A hacker has discovered a security vulnerability in the Shofa Bonafai app, which provides information on individuals’ credit scores.
This vulnerability allows for the extraction of rental credit reports without the necessary authorization from Shova.
Security researcher Lilith Wittmann from the hacker collective Zerforschung published the details of the vulnerability on Twitter and Mastodon, and at times, users were unable to access the Shoba service through the app.
A security flaw has been found in the Shufa Boniface app in Germany
The vulnerability was exploited by manipulating the identity verification mechanism, Vitman said:
“Once your data has been verified using the Bankident procedure, you can update it within a second via the API.”
As a result, the hacker activist was able to obtain what is known as a “Boniferum degree” associated with rental credit worthiness, which is awarded to individuals based on the information of politician Jens Spahn.
Please note that this score is not the same as Shofa’s comprehensive credit score, which also tracks mobile phone contracts, loans, credit card activity, bank accounts, and other data.
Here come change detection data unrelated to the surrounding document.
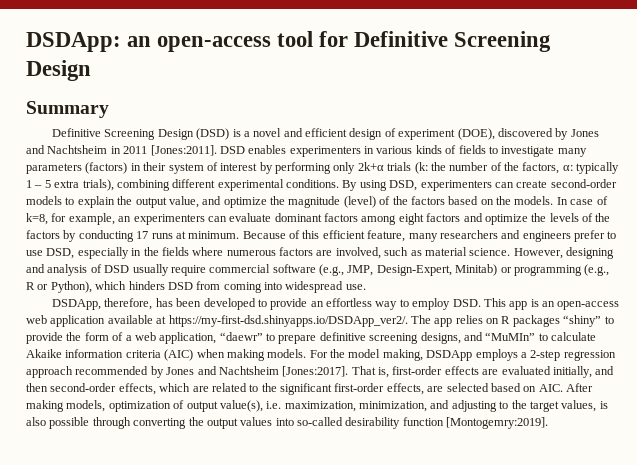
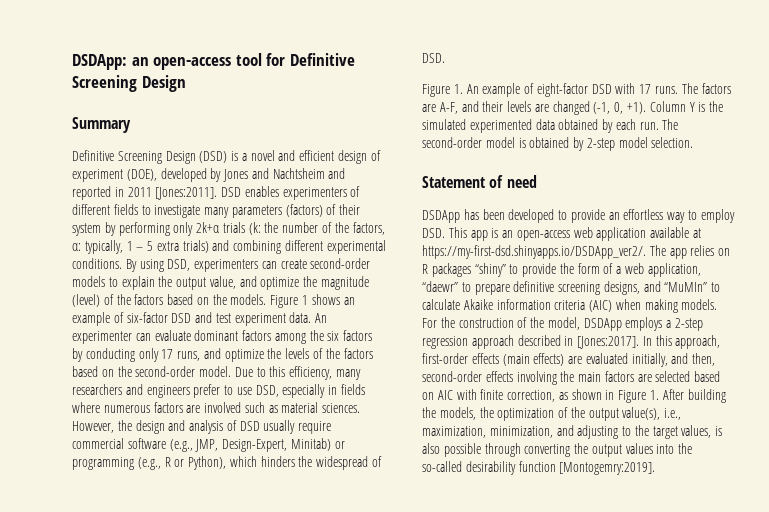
- Definitive Screening Design (DSD) is a novel and efficient design of experiment (DOE), discovered by Jones and Nachtsheim in 2011 [Jones:2011].
+ Definitive Screening Design (DSD) is a novel and efficient design of experiment (DOE), developed by Jones and Nachtsheim and reported in 2011 [Jones:2011].
- DSD enables experimenters in various kinds of fields to investigate many parameters (factors) in their system of interest by performing only 2k+α trials (k: the number of the factors, α: typically 1 – 5 extra trials), combining different experimental conditions.
+ DSD enables experimenters of different fields to investigate many parameters (factors) of their system by performing only 2k+α trials (k: the number of the factors, α: typically, 1 – 5 extra trials) and combining different experimental conditions.
- In case of k=8, for example, an experimenters can evaluate dominant factors among eight factors and optimize the levels of the factors by conducting 17 runs at minimum. Because of this efficient feature, many researchers and engineers prefer to use DSD, especially in the fields where numerous factors are involved, such as material science. However, designing and analysis of DSD usually require commercial software (e.g., JMP, Design-Expert, Minitab) or programming (e.g., R or Python), which hinders DSD from coming into widespread use.
- DSDApp, therefore, has been developed to provide an effortless way to employ DSD. This app is an open-access web application available at https://my-first-dsd.shinyapps.io/DSDApp_ver2/. The app relies on R packages “shiny” to provide the form of a web application, “daewr” to prepare definitive screening designs, and “MuMIn” to calculate Akaike information criteria (AIC) when making models.
+ Figure 1 shows an example of six-factor DSD and test experiment data. An experimenter can evaluate dominant factors among the six factors by conducting only 17 runs, and optimize the levels of the factors based on the second-order model. Due to this efficiency, many researchers and engineers prefer to use DSD, especially in fields where numerous factors are involved such as material sciences. However, the design and analysis of DSD usually require commercial software (e.g., JMP, Design-Expert, Minitab) or programming (e.g., R or Python), which hinders the widespread of DSD.
+ Figure 1. An example of eight-factor DSD with 17 runs. The factors are A-F, and their levels are changed (-1, 0, +1). Column Y is the simulated experimented data obtained by each run. The second-order model is obtained by 2-step model selection.
+ Statement of need
+ DSDApp has been developed to provide an effortless way to employ DSD. This app is an open-access web application available at https://my-first-dsd.shinyapps.io/DSDApp_ver2/. The app relies on R packages “shiny” to provide the form of a web application, “daewr” to prepare definitive screening designs, and “MuMIn” to calculate Akaike information criteria (AIC) when making models.
- For the model making, DSDApp employs a 2-step regression approach recommended by Jones and Nachtsheim [Jones:2017]. That is, first-order effects are evaluated initially, and then second-order effects, which are related to the significant first-order effects, are selected based on AIC. After making models, optimization of output value(s), i.e. maximization, minimization, and adjusting to the target values, is also possible through converting the output values into so-called desirability function [Montogemry:2019].
+ For the construction of the model, DSDApp employs a 2-step regression approach described in [Jones:2017]. In this approach, first-order effects (main effects) are evaluated initially, and then, second-order effects involving the main factors are selected based on AIC with finite correction, as shown in Figure 1. After building the models, the optimization of the output value(s), i.e., maximization, minimization, and adjusting to the target values, is also possible through converting the output values into the so-called desirability function [Montogemry:2019].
Shoufa is a credit bureau that contains data on about 68 million people, often without their knowledge. A Shoufa agreement is usually required when signing up for a bank account, mobile phone service, or energy bill.
This gives Shofa permission to share your information with these companies, which then use it to provide an assessment of your payment behavior, including your on-time loan repayment and billing accuracy. Shofa uses an algorithm to calculate your Shofa score.
In response to the incident, Shova said that the vulnerability was related to the account verification process between Bonivai and Boniferum, which allows for swapping a user’s address for another address. She clarified that Shova’s score is currently not queryable.
On his part, Bonify founder Andreas Bermig confirmed that no personal or financial data was hacked or transferred by any youth or anyone else.
He explained that the grade that Lilith Whitman published was based only on the information that the activist entered about the politician Jens Spahn.
Despite this, Whitman was criticized online for publishing sensitive data about young men, such as their date of birth and previous address.
Friman argued that the data was already known, based on the discussion of the controversial purchase of a villa by young people.